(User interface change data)
........

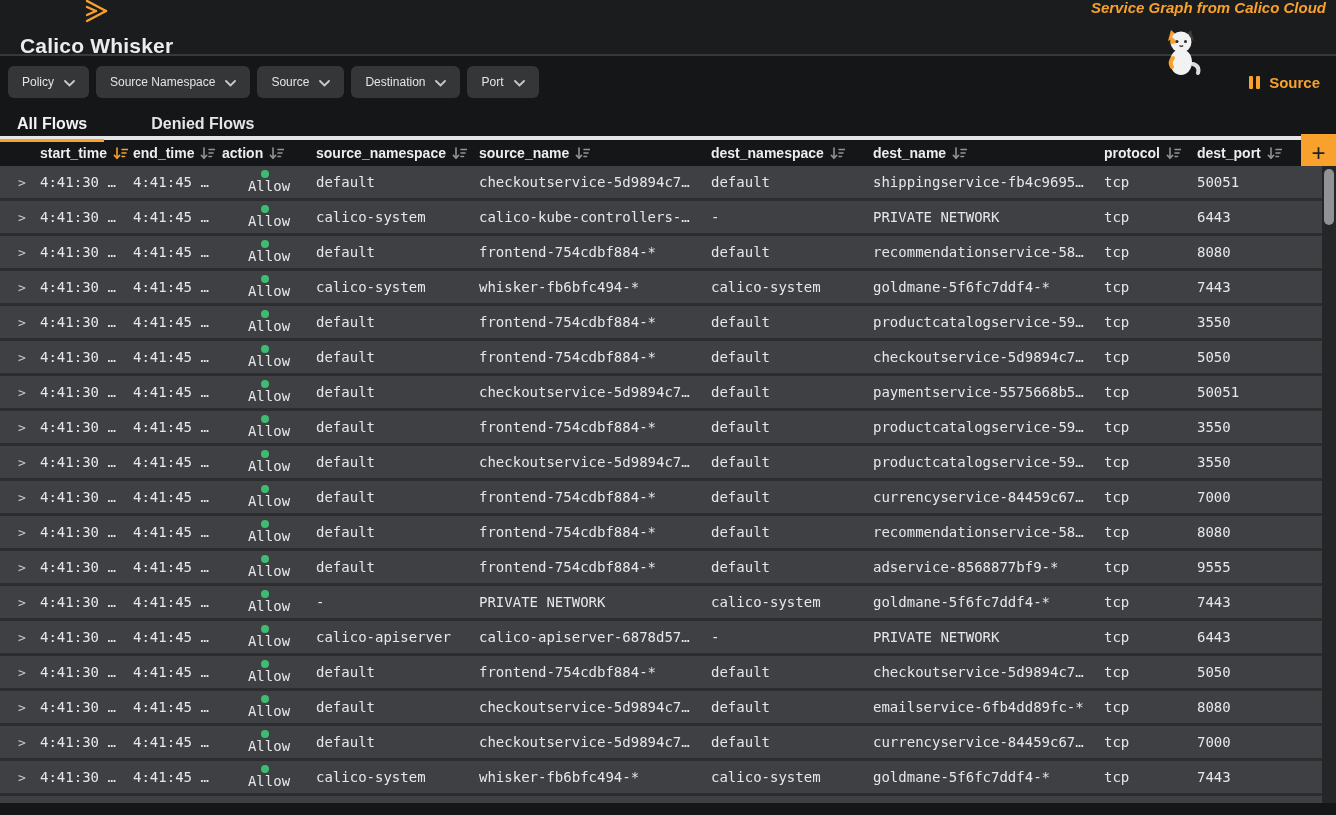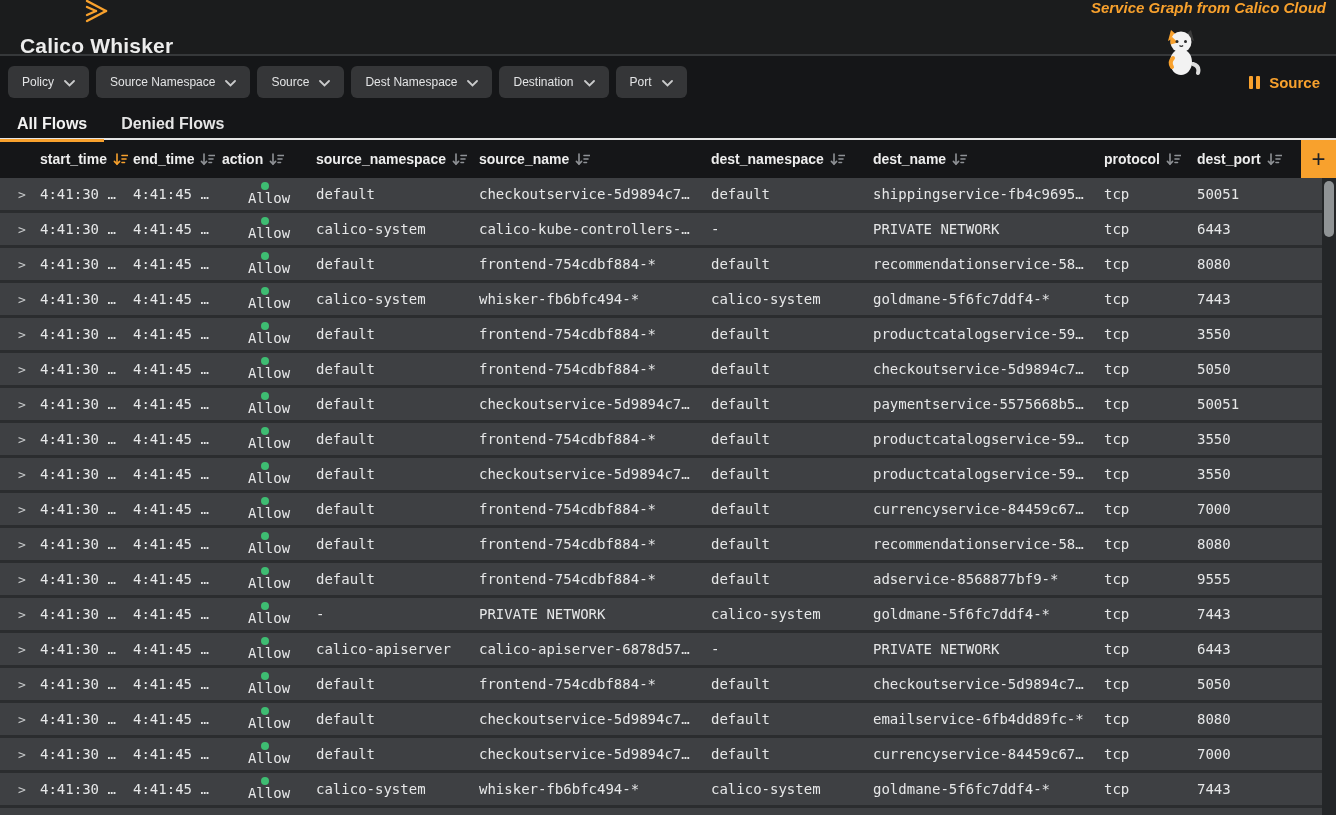--- a/index.html
+++ b/index.html
@@ -118,12 +118,6 @@
       </svg>
     </button>
     <button class="filter-btn">
-      <span>Dest Namespace</span>
-      <svg width="11" height="7" viewBox="0 0 11 7">
-        <polyline points="1,1 5.5,5.5 10,1" fill="none" stroke="#c9cacb" stroke-width="1.8" stroke-linecap="round"></polyline>
-      </svg>
-    </button>
-    <button class="filter-btn">
       <span>Destination</span>
       <svg width="11" height="7" viewBox="0 0 11 7">
         <polyline points="1,1 5.5,5.5 10,1" fill="none" stroke="#c9cacb" stroke-width="1.8" stroke-linecap="round"></polyline>

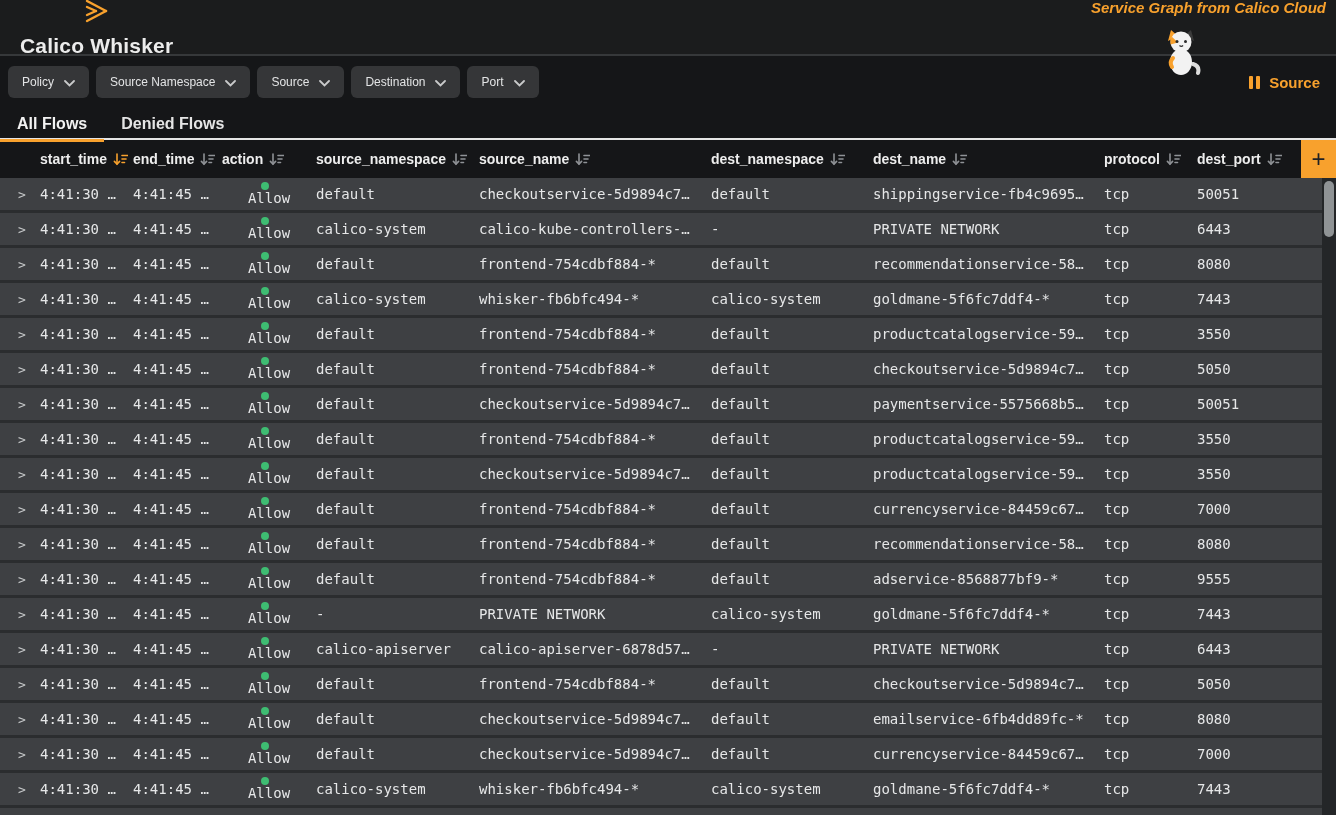--- a/index.html
+++ b/index.html
@@ -36,7 +36,7 @@
   .pause-icon{display:inline-flex;gap:3px;}
   .pause-icon i{display:block;width:4px;height:13px;background:var(--orange);border-radius:1px;}
   
-  .tabs{height:32px;display:flex;border-bottom:2px solid #e5e5e5;background:var(--dark);}
+  .tabs{height:32px;display:flex;border-bottom:4px solid #e5e5e5;background:var(--dark);gap:30px;}
   .tab{position:relative;height:32px;padding:0 17px;background:none;border:none;cursor:pointer;
     color:#e5e5e5;font-size:16px;font-weight:700;font-family:"Liberation Sans",sans-serif;}
   .tab.active{color:#f2f2f2;}

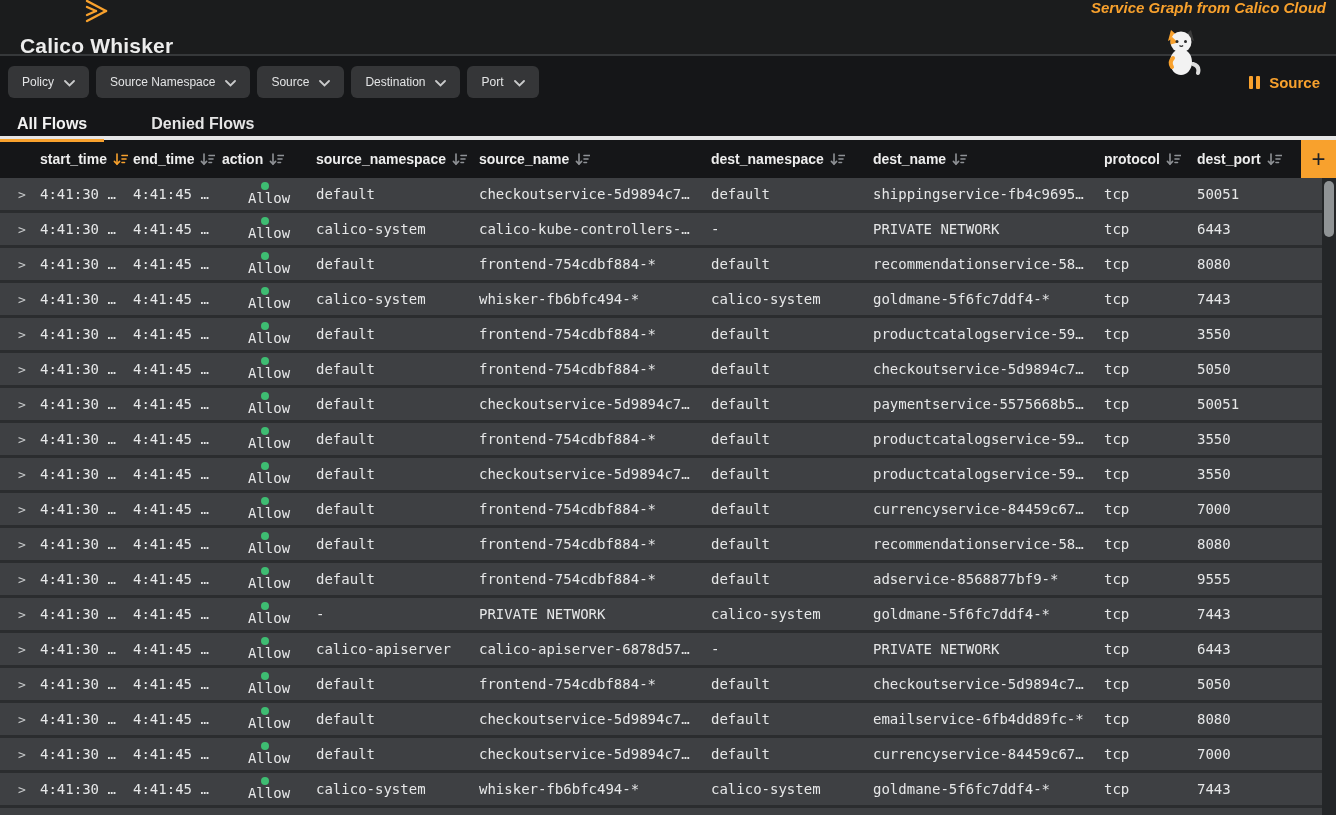--- a/index.html
+++ b/index.html
@@ -43,7 +43,7 @@
   .tab.active::after{content:"";position:absolute;left:0;right:0;bottom:-2px;height:3px;background:var(--orange);}
   
   .cols{display:grid;grid-template-columns:40px 93px 89px 94px 163px 232px 162px 231px 93px 1fr;align-items:center;}
-  .thead{display:flex;height:38px;background:var(--dark);align-items:center;}
+  .thead{display:flex;height:26px;background:var(--dark);align-items:center;}
   .header-cols{width:1301px;height:38px;}
   .th{display:flex;align-items:center;gap:6px;color:#ededed;font-size:14px;font-weight:700;cursor:pointer;white-space:nowrap;}
   .sort-icon{color:var(--muted);flex:none;}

........

[About this exercise]:
Using the records above, output an exact copy without any pictures.

[Result of the exercise]:
--- a/index.html
+++ b/index.html
@@ -118,12 +118,6 @@
       </svg>
     </button>
     <button class="filter-btn">
-      <span>Dest Namespace</span>
-      <svg width="11" height="7" viewBox="0 0 11 7">
-        <polyline points="1,1 5.5,5.5 10,1" fill="none" stroke="#c9cacb" stroke-width="1.8" stroke-linecap="round"></polyline>
-      </svg>
-    </button>
-    <button class="filter-btn">
       <span>Destination</span>
       <svg width="11" height="7" viewBox="0 0 11 7">
         <polyline points="1,1 5.5,5.5 10,1" fill="none" stroke="#c9cacb" stroke-width="1.8" stroke-linecap="round"></polyline>

--- a/index.html
+++ b/index.html
@@ -36,7 +36,7 @@
   .pause-icon{display:inline-flex;gap:3px;}
   .pause-icon i{display:block;width:4px;height:13px;background:var(--orange);border-radius:1px;}
   
-  .tabs{height:32px;display:flex;border-bottom:2px solid #e5e5e5;background:var(--dark);}
+  .tabs{height:32px;display:flex;border-bottom:4px solid #e5e5e5;background:var(--dark);gap:30px;}
   .tab{position:relative;height:32px;padding:0 17px;background:none;border:none;cursor:pointer;
     color:#e5e5e5;font-size:16px;font-weight:700;font-family:"Liberation Sans",sans-serif;}
   .tab.active{color:#f2f2f2;}

--- a/index.html
+++ b/index.html
@@ -43,7 +43,7 @@
   .tab.active::after{content:"";position:absolute;left:0;right:0;bottom:-2px;height:3px;background:var(--orange);}
   
   .cols{display:grid;grid-template-columns:40px 93px 89px 94px 163px 232px 162px 231px 93px 1fr;align-items:center;}
-  .thead{display:flex;height:38px;background:var(--dark);align-items:center;}
+  .thead{display:flex;height:26px;background:var(--dark);align-items:center;}
   .header-cols{width:1301px;height:38px;}
   .th{display:flex;align-items:center;gap:6px;color:#ededed;font-size:14px;font-weight:700;cursor:pointer;white-space:nowrap;}
   .sort-icon{color:var(--muted);flex:none;}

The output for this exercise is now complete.